Organisation de l’orchestre
Inspirés par la richesse des premières expériences musicales, les artistes s’interrogent sur les moyens d’administrer la vie de l’ensemble avec les différents membres de l’orchestre. Ce changement de paradigme, à une époque où l'inconscient collectif, dans tous les domaines (politique, artistique, etc.) est rassuré par une figure meneuse, est significativement puissant : la « carte de visite » de l’ensemble n’est plus fondée sur une personnalité, mais sur la multiplicité des individus et des forces en présence. Le collectif devient une entité en soi.
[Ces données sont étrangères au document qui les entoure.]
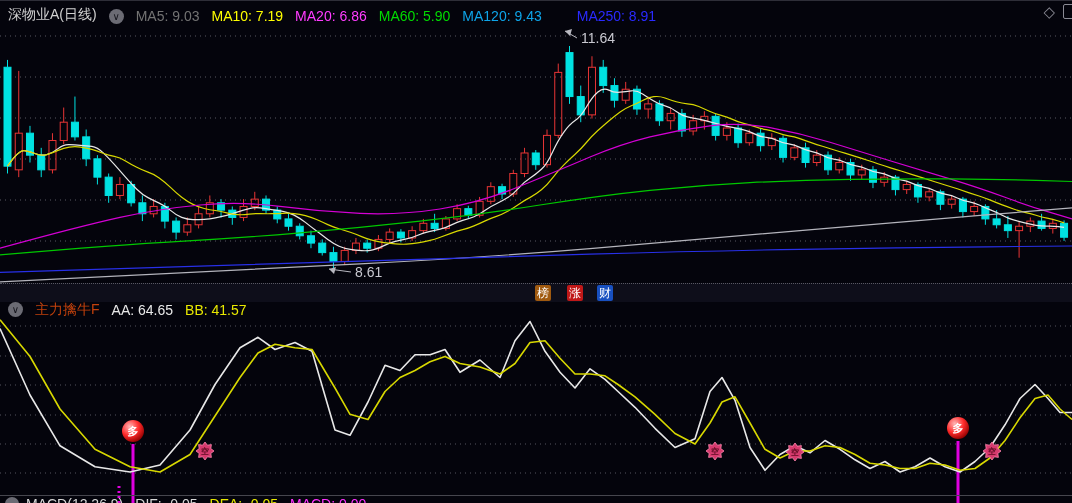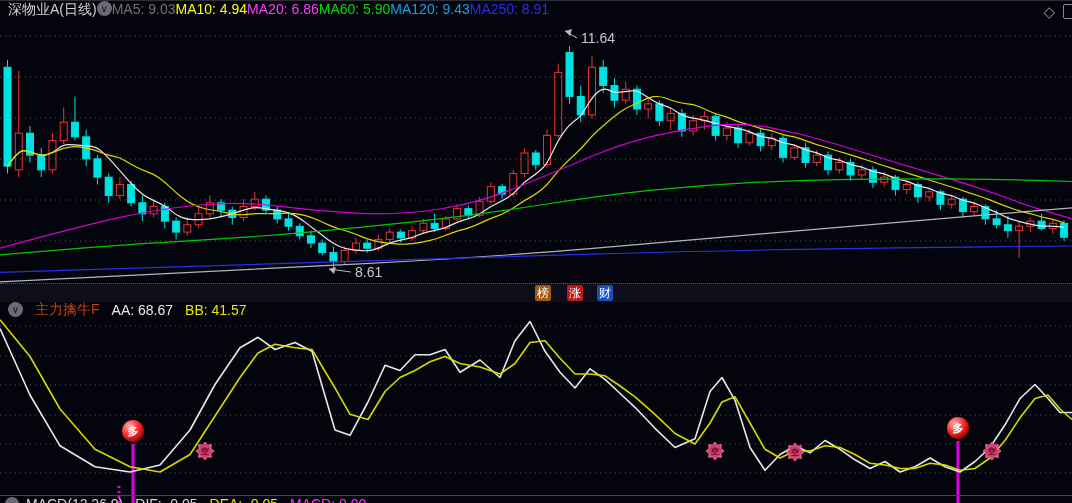--- a/index.html
+++ b/index.html
@@ -1,19 +1,19 @@
 <!DOCTYPE html>
 <html><head>
 <meta charset="utf-8">
 <style>
   html,body{margin:0;padding:0;background:#04040c;width:1072px;height:503px;overflow:hidden;
     font-family:"Liberation Sans","DejaVu Sans",sans-serif;}
   .app{position:relative;width:1072px;height:503px;background:#04040c;}
-  .main-header{position:absolute;left:0;top:0;width:1072px;height:24px;display:flex;align-items:flex-start;
-    padding-left:8px;box-sizing:border-box;border-top:1px solid #2e2e38;font-size:14px;z-index:5;}
+  .main-header{position:absolute;left:0;top:0;width:1072px;height:24px;display:flex;align-items:flex-end;
+    gap:12px;padding-left:8px;box-sizing:border-box;border-top:1px solid #2e2e38;font-size:14px;z-index:5;}
   .main-header .title{color:#d0d0d0;}
   .chev{display:inline-flex;align-items:center;justify-content:center;width:15px;height:15px;border-radius:50%;
     background:#6b6b74;color:#14141c;font-size:10px;line-height:1;flex:0 0 auto;}
   .ma{white-space:nowrap;}
   .win-icons{position:absolute;right:2px;top:4px;display:flex;align-items:center;gap:8px;z-index:6;}
   .diamond{color:#8a8a94;font-size:15px;line-height:1;}
   .winbox{width:11px;height:13px;border:1px solid #8a8a94;border-radius:2px;margin-right:-6px;}
   svg{position:absolute;left:0;display:block;}
   #mainChart{top:0;z-index:1;}
   #subChart{top:301px;z-index:1;}
@@ -336,25 +336,25 @@
       <text x="581" y="43" fill="#c8c8d0" font-size="14">11.64</text>
       <line x1="329" y1="269" x2="351" y2="272" stroke="#b8b8c0" stroke-width="1"></line>
       <path d="M329,269 l7,-2 l-2,7 z" fill="#b8b8c0"></path>
       <text x="355" y="277" fill="#c8c8d0" font-size="14">8.61</text>
     </svg>
 
   <div class="main-header">
     <span class="title">深物业A(日线)</span>
     <span class="chev">∨</span>
     <span class="ma" style="color: #737373;">MA5: 9.03</span>
-    <span class="ma" style="color: rgb(255, 255, 0);">MA10: 4.94</span>
+    <span class="ma" style="color: rgb(255, 255, 0);">MA10: 7.19</span>
     <span class="ma" style="color: rgb(255, 60, 255);">MA20: 6.86</span>
     <span class="ma" style="color: rgb(0, 220, 0);">MA60: 5.90</span>
     <span class="ma" style="color: #0ea5e9;">MA120: 9.43</span>
-    <span class="ma" style="color: rgb(42, 42, 255);">MA250: 8.91</span>
+    <span class="ma" style="color: rgb(42, 42, 255); margin-left: 23px;">MA250: 8.91</span>
   </div>
 
   <div class="win-icons">
     <span class="diamond">◇</span>
     <span class="winbox"></span>
   </div>
 
   <div class="divider">
     <span class="badge" style="left: 535px; background: rgb(160, 90, 16);">榜</span>
     <span class="badge" style="left: 567px; background: rgb(192, 24, 24);">涨</span>
@@ -402,21 +402,21 @@
       </g>
       <g>
         <path d="M1001.0,451.0L997.8,453.4L998.4,457.4L994.4,456.8L992.0,460.0L989.6,456.8L985.6,457.4L986.2,453.4L983.0,451.0L986.2,448.6L985.6,444.6L989.6,445.2L992.0,442.0L994.4,445.2L998.4,444.6L997.8,448.6Z" fill="#d63a6e" stroke="#ff85ad" stroke-width="0.8"></path>
         <text x="992" y="454" fill="#5a0a1e" font-size="8" font-weight="bold" text-anchor="middle">空</text>
       </g>
     </svg>
 
   <div class="sub-header">
     <span class="chev">∨</span>
     <span style="color:#c2410c">主力擒牛F</span>
-    <span style="color: rgb(232, 232, 232);">AA: 68.67</span>
+    <span style="color: rgb(232, 232, 232);">AA: 64.65</span>
     <span style="color: rgb(232, 232, 0); text-align: right;">BB: 41.57</span>
   </div>
 
   <div class="panel-divider"></div>
 
   <div class="macd-strip">
     <span class="macd-chev"></span>
     <div class="macd-row">
       <span style="color: rgb(216, 216, 216);">MACD(12,26,9)</span>
       <span style="color: rgb(216, 216, 216);">DIF: -0.05</span>

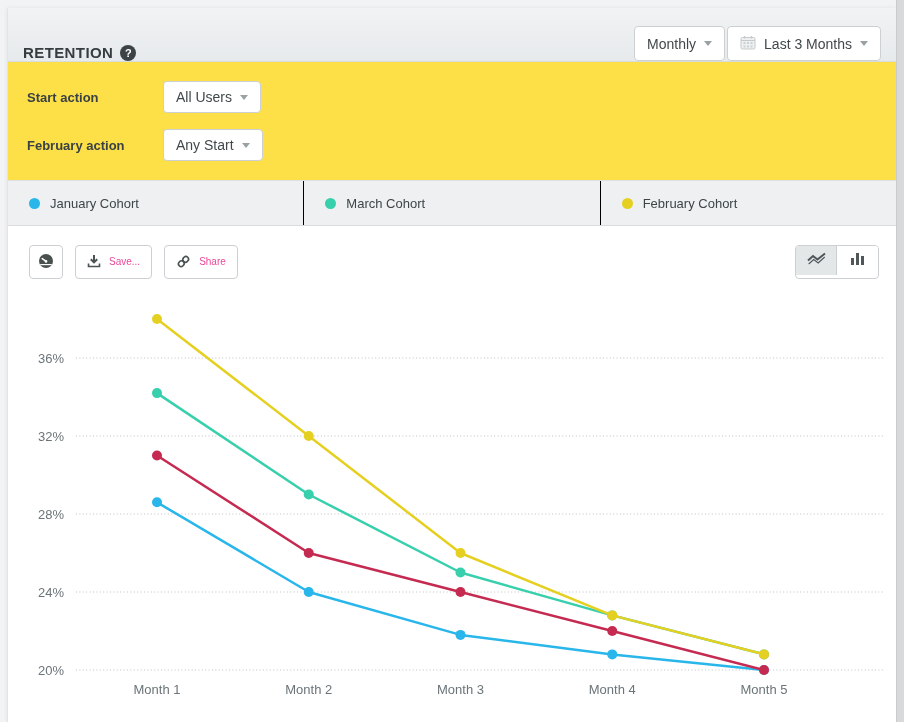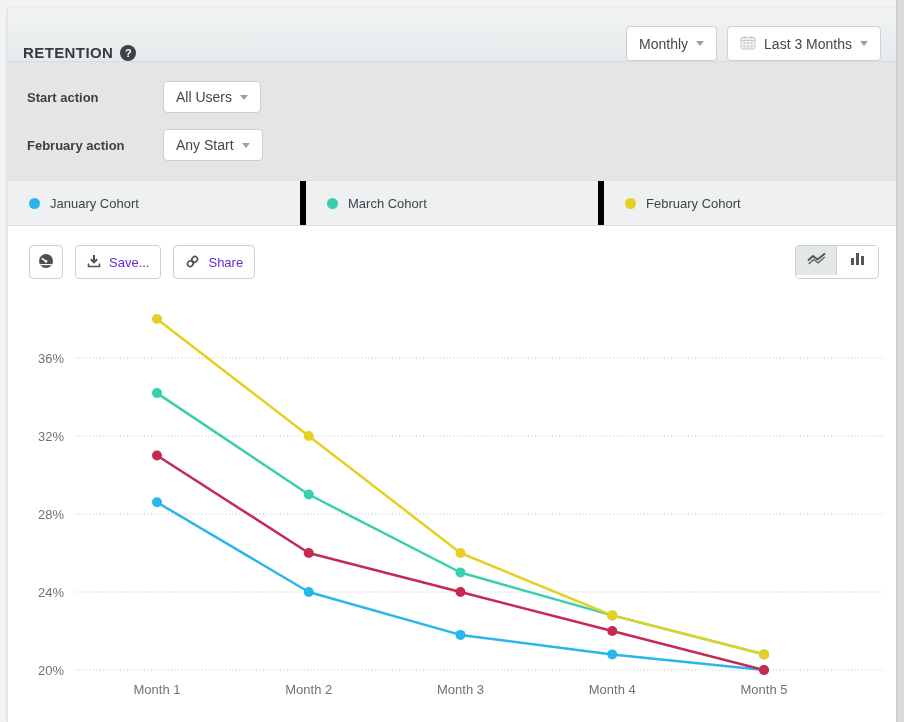--- a/index.html
+++ b/index.html
@@ -21,51 +21,51 @@
     height:54px; background:linear-gradient(#f1f3f4,#e7eaec);
     border-bottom:1px solid #d9dcde;
     display:flex; align-items:flex-end; padding:0 15px 0 15px;
   }
   .hdr-title{ font-size:15px; font-weight:bold; letter-spacing:.4px; color:#353d40; }
   .help{
     width:16px; height:16px; border-radius:50%; background:#3c4346; color:#fff;
     font-size:11px; font-weight:bold; display:inline-flex; align-items:center; justify-content:center;
     margin-left:7px;
   }
-  .hdr-right{ margin-left:auto; display:flex; gap:10px;margin-top:48px; }
+  .hdr-right{ margin-left:auto; display:flex; gap:2px;margin-top:48px; }
   .btn{
     display:inline-flex; align-items:center; gap:8px;
     background:#fff; border:1px solid #ccd0d2; border-radius:4px;
     font-size:14px; color:#41484b; padding:8px 12px; cursor:pointer;
     line-height:1;
   }
   .caret{
     width:0;height:0;border-left:4px solid transparent;border-right:4px solid transparent;
     border-top:5px solid #9aa1a4; display:inline-block;
   }
   
-  .filters{ background:#e5e5e5; height:118px; padding:17px 0 0 19px; }
+  .filters{ background:#fde047; height:118px; padding:17px 0 0 19px; }
   .frow{ display:flex; align-items:center; margin-bottom:12px; height:36px; }
   .flabel{ width:136px; font-size:13px; font-weight:bold; color:#3a4144; }
   
   .legend{
     display:flex; height:46px; background:#eef0f1;
     border-top:1px solid #dde0e1; border-bottom:1px solid #dadddf;
   }
   .legend-item{
     flex:1; display:flex; align-items:center; gap:10px;
-    padding-left:21px; border-right:6px solid #000000; cursor:pointer;
+    padding-left:21px; border-right:1px solid #000000; cursor:pointer;
   }
   .legend-item:last-child{ border-right:none; }
   .legend-dot{ width:11px; height:11px; border-radius:50%; flex:0 0 auto; }
   .legend-label{ font-size:13px; color:#3e4547; }
   
   .chart-panel{ position:relative; height:494px; background:#fff; }
   .toolbar{ position:absolute; top:19px; left:21px; right:17px; display:flex; gap:12px; z-index:2; }
-  .btn-sm{ padding:7px 11px; font-size:13px; color:#6d28d9; }
+  .btn-sm{ padding:7px 11px; font-size:10px; color:#ec4899; }
   .icon-btn{ padding:7px 8px; }
   .toggle{ margin-left:auto; display:inline-flex; border:1px solid #ccd0d2; border-radius:4px; overflow:hidden; }
   .tseg{ width:41px; height:29px; display:flex; align-items:center; justify-content:center; background:#fff; cursor:pointer; }
   .tseg.active{ background:#e3e7e8; border-right:1px solid #ccd0d2; }
   .tseg:first-child{ border-right:1px solid #ccd0d2; }
   #chart-svg{ position:absolute; top:25px; left:0; }
   #chart-svg text{ font-family:"Liberation Sans", sans-serif; }
 </style>
 </head>
 <body>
Fin 2024, un collectif de musiciens et de musiciennes s'organise afin de prolonger cette expérience artistique et de l’étendre à la structuration même de l’ensemble et à son fonctionnement administratif et logistique : Liberati est né. En effet, le pari résidant dans l'extension du jeu collectif à tous les domaines (administration, production, diffusion, etc.) est un enjeu immense. Est-il possible, à l’instar des animaux sociaux (certains insectes, poissons, mammifères, oiseaux), de sortir des modes hiérarchiques et d’imaginer un type d’organisation alternatif permettant de penser autrement les relations entre les membres d’un groupe et d’appliquer collectivement ces valeurs communes ?
Principes d’organisation
Le pari est d’adopter un fonctionnement décentralisé. S’inspirant des principes de l'holacratie, le groupe est auto-organisé en différents cercles, eux-mêmes composés de différents rôles. Les cercles sont au nombre de 6 (gouvernance, intendance, communication, artistique, partitions et textes, impact visuel). Des processus coopératifs sont mis en œuvre afin d’offrir la possibilité à chacun et chacune de prendre des initiatives et de les partager. Chaque décision est discutée par le groupe, selon une charte de fonctionnement précise. Des réunions sont organisées selon un rythme propre au fonctionnement de chaque cercle, les différentes tâches à accomplir sont réparties entre les membres. Les rôles peuvent changer à tout moment et chacun peut choisir d’assumer plus ou moins de responsabilités en fonction de sa capacité à s'investir.
Là où un orchestre standard confierait les enjeux administratif et artistique à des salariés différents en les cloisonnant soigneusement, Liberati choisit au contraire que ce soient les artistes eux-mêmes qui s’investissent dans le fonctionnement de l’ensemble, et acquièrent ainsi une plus grande conscience à tous points de vue. Là où un orchestre reposerait dans sa structure sur la responsabilité unique de son chef, Liberati choisit au contraire de faire confiance au foisonnement de l’intelligence collective et à la complémentarité des esprits pour définir une direction unifiée et inédite de travail.
Ce travail d’intelligence concertante donne naissance à un système différent : une démarche libératrice dont les fondements sont politiques et les manifestations artistiques, et qui a des conséquences structurelles sur le son de l’orchestre et la musicalité de l’ensemble. Il redonne tout son sens à la notion même de « concert », en tant qu’expérience de concertation artistique et humaine. Nous sommes dès lors très curieux et curieuses de savoir si le public et les programmateurs se sentiront aussi libérés d’accueillir ce mouvement qui déplace les habitudes, que nous artistes d’en être les instigateurs.